→ Task prompt: All lines from the line containing "position:relative; background:#fff; border:1px" up to and including the last line of the entries must be written out exactly, with no others.

→ Working data:
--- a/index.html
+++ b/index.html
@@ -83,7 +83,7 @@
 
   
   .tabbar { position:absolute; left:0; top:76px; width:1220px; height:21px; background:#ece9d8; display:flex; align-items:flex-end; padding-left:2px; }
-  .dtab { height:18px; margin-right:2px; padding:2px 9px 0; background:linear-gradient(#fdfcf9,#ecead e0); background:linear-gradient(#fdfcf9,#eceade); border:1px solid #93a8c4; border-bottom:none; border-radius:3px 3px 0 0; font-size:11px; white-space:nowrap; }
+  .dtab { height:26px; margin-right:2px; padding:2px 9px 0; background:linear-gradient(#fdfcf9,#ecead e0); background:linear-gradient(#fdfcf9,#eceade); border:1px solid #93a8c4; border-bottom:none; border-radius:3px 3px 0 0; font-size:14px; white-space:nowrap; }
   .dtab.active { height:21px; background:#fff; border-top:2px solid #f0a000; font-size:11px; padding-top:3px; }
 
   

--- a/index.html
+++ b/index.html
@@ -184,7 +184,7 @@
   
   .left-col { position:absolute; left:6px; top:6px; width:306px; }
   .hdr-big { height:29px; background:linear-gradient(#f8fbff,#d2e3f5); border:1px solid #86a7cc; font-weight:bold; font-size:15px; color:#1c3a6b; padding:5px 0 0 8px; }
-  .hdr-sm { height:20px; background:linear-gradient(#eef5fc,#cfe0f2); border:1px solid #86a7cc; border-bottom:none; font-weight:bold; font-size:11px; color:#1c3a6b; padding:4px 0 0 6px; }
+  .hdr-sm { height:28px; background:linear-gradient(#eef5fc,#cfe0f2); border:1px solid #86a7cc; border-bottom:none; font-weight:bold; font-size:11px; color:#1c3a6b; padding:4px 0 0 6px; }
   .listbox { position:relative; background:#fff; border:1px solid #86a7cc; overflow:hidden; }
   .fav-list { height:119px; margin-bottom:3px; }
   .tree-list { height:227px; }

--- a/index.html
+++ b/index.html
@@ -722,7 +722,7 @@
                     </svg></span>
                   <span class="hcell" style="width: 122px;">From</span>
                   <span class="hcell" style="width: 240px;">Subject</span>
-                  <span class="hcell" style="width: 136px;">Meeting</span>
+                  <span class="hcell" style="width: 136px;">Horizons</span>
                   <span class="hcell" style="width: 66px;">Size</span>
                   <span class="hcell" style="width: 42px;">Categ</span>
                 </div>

→ Exercise output:
   .listbox { position:relative; background:#fff; border:1px solid #86a7cc; overflow:hidden; }
   .fav-list { height:119px; margin-bottom:3px; }
   .tree-list { height:227px; }

--- a/index.html
+++ b/index.html
@@ -722,7 +722,7 @@
                     </svg></span>
                   <span class="hcell" style="width: 122px;">From</span>
                   <span class="hcell" style="width: 240px;">Subject</span>
-                  <span class="hcell" style="width: 136px;">Meeting</span>
+                  <span class="hcell" style="width: 136px;">Horizons</span>
                   <span class="hcell" style="width: 66px;">Size</span>
                   <span class="hcell" style="width: 42px;">Categ</span>
                 </div>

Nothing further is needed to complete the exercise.